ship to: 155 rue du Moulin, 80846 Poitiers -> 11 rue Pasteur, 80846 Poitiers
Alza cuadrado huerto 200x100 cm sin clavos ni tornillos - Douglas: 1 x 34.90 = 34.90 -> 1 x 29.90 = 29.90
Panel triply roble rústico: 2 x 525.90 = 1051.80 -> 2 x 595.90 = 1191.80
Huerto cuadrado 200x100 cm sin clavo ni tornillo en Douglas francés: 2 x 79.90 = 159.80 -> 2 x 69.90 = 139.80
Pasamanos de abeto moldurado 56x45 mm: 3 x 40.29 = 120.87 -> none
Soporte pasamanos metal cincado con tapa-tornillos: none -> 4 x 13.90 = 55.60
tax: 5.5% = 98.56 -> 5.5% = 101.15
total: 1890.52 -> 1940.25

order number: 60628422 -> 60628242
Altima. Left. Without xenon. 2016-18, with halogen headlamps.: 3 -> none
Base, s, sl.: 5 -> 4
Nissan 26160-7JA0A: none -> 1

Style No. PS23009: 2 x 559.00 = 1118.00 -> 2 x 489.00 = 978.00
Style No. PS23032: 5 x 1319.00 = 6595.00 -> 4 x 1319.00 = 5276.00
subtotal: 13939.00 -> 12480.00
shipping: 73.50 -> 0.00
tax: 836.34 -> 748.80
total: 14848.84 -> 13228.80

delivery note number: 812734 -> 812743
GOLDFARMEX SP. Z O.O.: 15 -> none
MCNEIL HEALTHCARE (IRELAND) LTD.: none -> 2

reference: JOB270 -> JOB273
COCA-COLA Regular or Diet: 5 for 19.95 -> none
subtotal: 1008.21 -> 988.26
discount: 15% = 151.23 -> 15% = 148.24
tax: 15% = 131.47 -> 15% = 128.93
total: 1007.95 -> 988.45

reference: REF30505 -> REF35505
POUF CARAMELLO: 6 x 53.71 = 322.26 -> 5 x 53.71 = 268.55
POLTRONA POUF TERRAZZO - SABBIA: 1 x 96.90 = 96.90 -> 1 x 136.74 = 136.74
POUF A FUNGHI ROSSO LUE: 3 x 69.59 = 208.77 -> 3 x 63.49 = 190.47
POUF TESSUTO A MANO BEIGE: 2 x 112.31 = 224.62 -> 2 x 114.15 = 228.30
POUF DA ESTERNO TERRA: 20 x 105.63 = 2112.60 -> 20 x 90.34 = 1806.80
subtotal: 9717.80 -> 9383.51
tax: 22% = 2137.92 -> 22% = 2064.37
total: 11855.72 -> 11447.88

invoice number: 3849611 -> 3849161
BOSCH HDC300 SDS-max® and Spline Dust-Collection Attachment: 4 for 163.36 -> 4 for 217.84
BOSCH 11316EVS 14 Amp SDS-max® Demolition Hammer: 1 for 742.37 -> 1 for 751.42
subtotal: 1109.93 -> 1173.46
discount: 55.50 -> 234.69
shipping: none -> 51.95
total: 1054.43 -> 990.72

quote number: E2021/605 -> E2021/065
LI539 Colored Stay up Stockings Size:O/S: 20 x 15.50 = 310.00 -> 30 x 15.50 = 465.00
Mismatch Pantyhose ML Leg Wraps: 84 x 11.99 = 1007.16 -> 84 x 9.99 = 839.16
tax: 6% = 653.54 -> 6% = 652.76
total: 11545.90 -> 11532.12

★ ★ ★ ★ ★

GOAL OF THE EXERCISE.
Each line from the one containing "shipping: none -> 51.95" through the last line of the material must be restated word for word, with no other text.

WRITTEN ANSWER.
shipping: none -> 51.95
total: 1054.43 -> 990.72

quote number: E2021/605 -> E2021/065
LI539 Colored Stay up Stockings Size:O/S: 20 x 15.50 = 310.00 -> 30 x 15.50 = 465.00
Mismatch Pantyhose ML Leg Wraps: 84 x 11.99 = 1007.16 -> 84 x 9.99 = 839.16
tax: 6% = 653.54 -> 6% = 652.76
total: 11545.90 -> 11532.12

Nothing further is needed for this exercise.